La première projection aura lieu en octobre 2019, à l’occasion de la Journée européenne de la dépression.

Le court-métrage "Et toi, ça va ?" servira ensuite de base pour l’organisation de conférences grand public sur la dépression : comment en parler, comment la destigmatiser. Il sera également diffusé largement sur le web et les réseaux sociaux.
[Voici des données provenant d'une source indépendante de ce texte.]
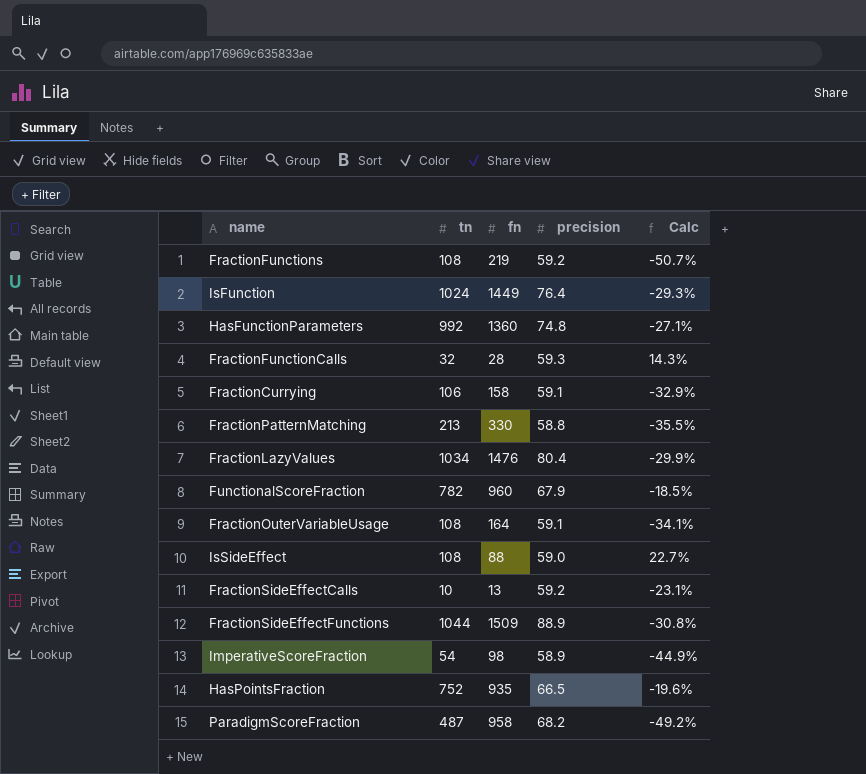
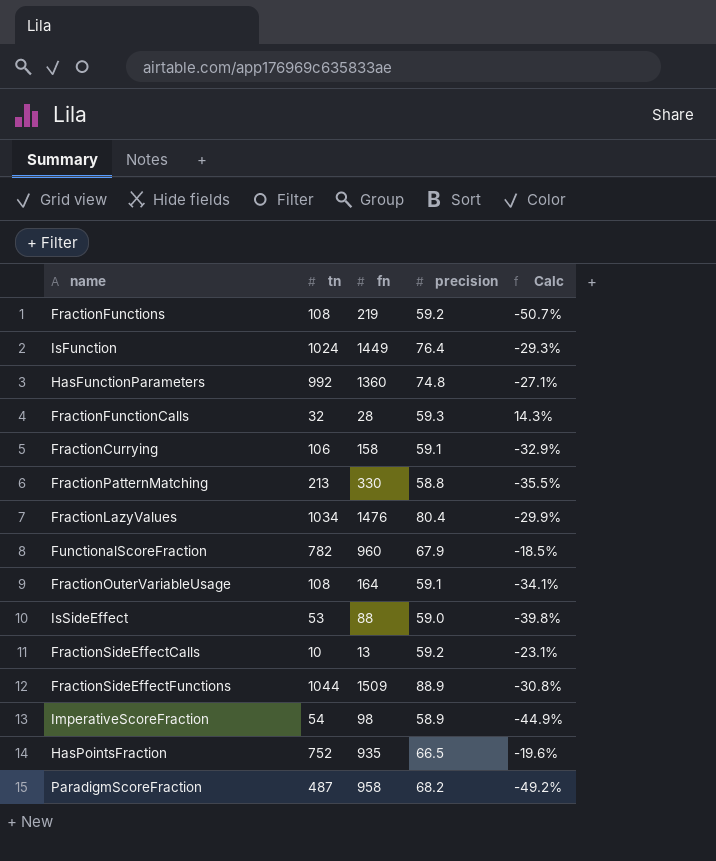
IsSideEffect | tn: 108 -> 53
IsSideEffect | Calc: 22.7% -> -39.8%

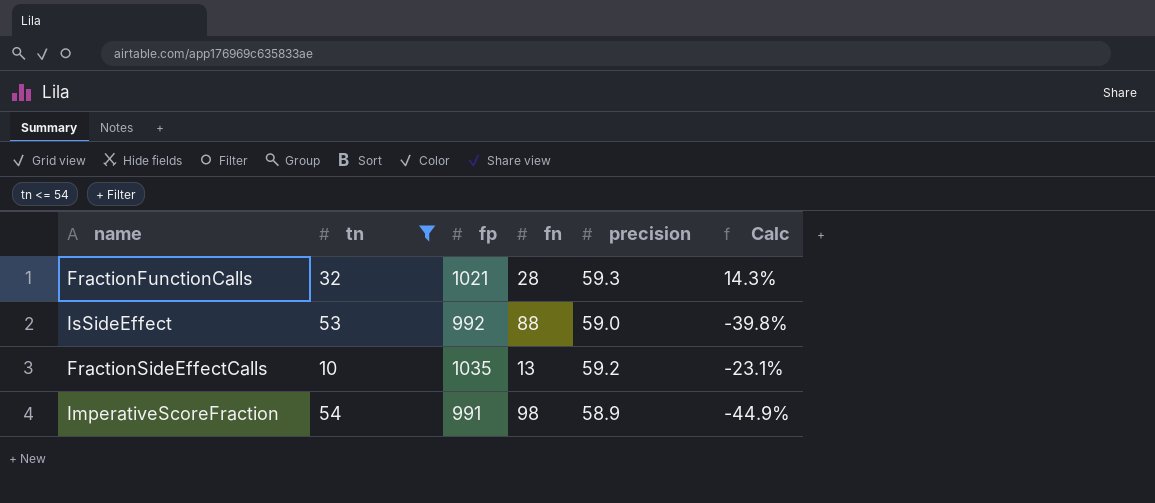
filter: none -> tn <= 54
column fp | position: none -> 3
L’objectif est de sensibiliser la population générale à la dépression :

  • Faire connaître la maladie, les symptômes, les solutions
  • Déconstruire les préjugés : il ne s’agit pas d’une faiblesse de caractère, ni de fainéantise ni d’un malaise passager
  • Susciter l’empathie pour les personnes souffrant de dépression
  • Libérer la parole : faire en sorte qu’on puisse dire que l’on souffre de dépression

Merci à tous pour votre mobilisation. Grâce à votre soutien, libérons la parole sur la dépression.

À propos du porteur de projet

Une équipe mobilisée pour une cause qui touche chacun d’entre nous.

Astrid Chevance, scénariste du film : d’abord éduquée aux sciences humaines à l’Ecole Normale, elle est devenue psychiatre à Paris, avec un intérêt pour la clinique des troubles de l’humeur. Actuellement doctorante en Santé Publique et Epidémiologie, son travail porte sur le développement de méthodes permettant de prendre en compte l’avis des malades dans les recherches sur l’efficacité des traitements notamment pour la dépression. Par ailleurs, elle participe aussi à des recherches pratiques et théoriques en sociologie des troubles psychiques, en particulier sur leur stigmatisation. Elle a très récemment co-écrit l’éditorial du BEH « La dépression, du mal-être à la maladie ».

"J’ai voulu un personnage d’homme, dans la trentaine, et père de famille pour prendre le contrepied de l’image typique féminine de la dépression. Le choix de ce personnage permet de réinscrire un trouble, dont on croit tout savoir, dans sa dimension imprévisible. Il fallait aussi répondre à la doxa : comment un homme, à qui tout semble réussir, peut-il être déprimé ? Décrire une journée type d’un déprimé, de son point de vue interne, permet de montrer comment la dépression rend invivable le quotidien, dans ce qu’il a de plus banal, et au fond de plus vital."

 

Marie-Stéphane Cattaneo, réalisatrice : en 2017, elle réalise son tout premier film : tourné au Mexique au téléphone portable, «Ojalá» a été sélectionné dans plus d’une vingtaine de festivals internationaux et a remporté le Prix du jury du festival Takavoir et les Prix du Public au Festival européen «Liberté, je te filme» et au Festival du court-métrage de Bristol. En 2018, elle réalise «Cet Amour-là» qui a remporté le Prix de la réalisation au Miniature Film Festival de Vancouver et le Prix du jury du Festival du Film d’habitants à Paris. Ses très courtes vidéos pour une plateforme de la BNP Paribas ont remporté le concours de réalisation du WishMovie Maker. Comédienne autodidacte, elle a tenu le rôle principal dans plus d’une trentaine de courts-métrages français et étrangers. Elle est actuellement en tournée au théâtre avec «Le Jeu de l’amour et du hasard» de Marivaux, mis en scène par Gaspard Legendre.

 

La Fondation Pierre Deniker reconnue d’utilité publique, a été créée en 2007. Elle a pour missions d’informer le plus largement possible sur la santé mentale pour une meilleure prévention, de déstigmatiser pour faciliter l’accès au soin, de susciter et soutenir des programmes de recherche pour faire reculer la maladie. Un don effectué à ce projet permet de bénéficier de déductions fiscales (66% au titre de l'impôt sur le revenu, 60% au titre de l'impôt sur les sociétés, 75% au titre de l'IFI). Pour en savoir plus, cliquez ici.

En 2018, elle a mené une campagne d'influence sur la schizophrénie : #UneAutreRéalité.